Must a BC give a head-up position?

Just ask yourself: If you go diving, what would have to go wrong for you to benefit from a BC that gives you a guaranteed face-up position?

You would need to be:
1. At the surface
2. Unconscious
3. Breathing
4. Wearing an inflated BC
5. With no DV in your mouth
6. Without a buddy

The only way this could arise is:
You loose consciousness underwater.
Your buddy initiates a controlled buoyant lift, but lets go of you - deliberately or accidentally.
You go up to the surface, your BC inflates due to decreasing ambient pressure, your reg falls out of your mouth.
Fortunately, you arrive at the surface without bursting a lung or becoming so badly Bent you die.
Your boat doesn’t see you, or is unable to send rescuers.
Your buddy does not surface very soon after.

It’s fiction. It’s unadulterated nonsense. You have a better chance of winning the lottery without buying a ticket than you do of winding up in need of a BC that guarantees you a face-up posture. You are (genuinely!) more likely to be injured by a toilet than by a BC that floats you face down.

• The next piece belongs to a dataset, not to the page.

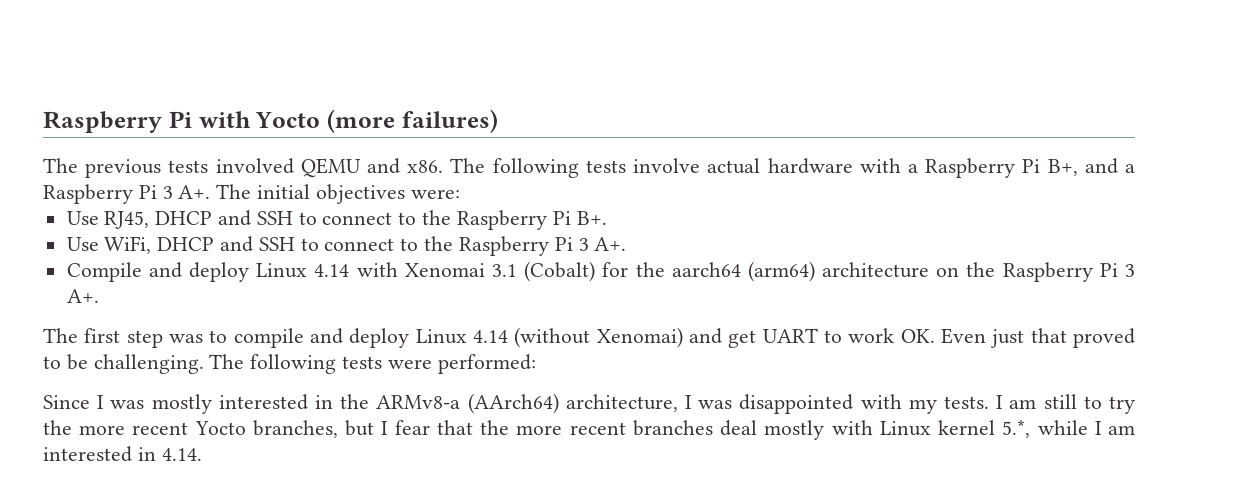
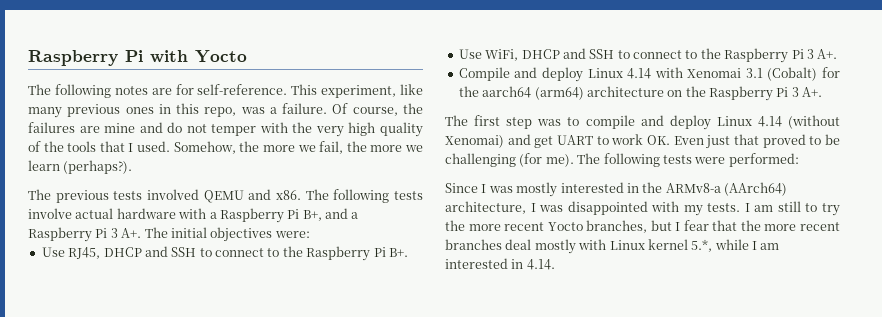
[327,109,498,133] (more failures) -> [28,84,423,98] [28,103,423,118] [28,122,423,137] [28,141,424,154] [28,160,133,174] // The following notes are for self-reference. This experiment, like many previous ones in this repo, was a failure. Of course, the failures are mine and do not temper with the very high quality of the tools that I used. Somehow, the more we fail, the more we learn (perhaps?).
[93,354,204,374] challenging. -> [445,153,574,167] challenging (for me).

The only BC in the world that guarantees you a face-up position is an Adjustable Buoyancy Life Jacket (ABLJ) - the old horse-collar style BC. Stab jackets do NOT give you any such certainty, so if you decry a wing because it doesn’t float you face-up, then you’re either using an ABLJ, or you’re a hypocrite, or you’re ignorant. Sorry.

My wing is, incidently, set up so that it pulls me onto my back - it's more comfortable that way. I have to make an effort to go face down.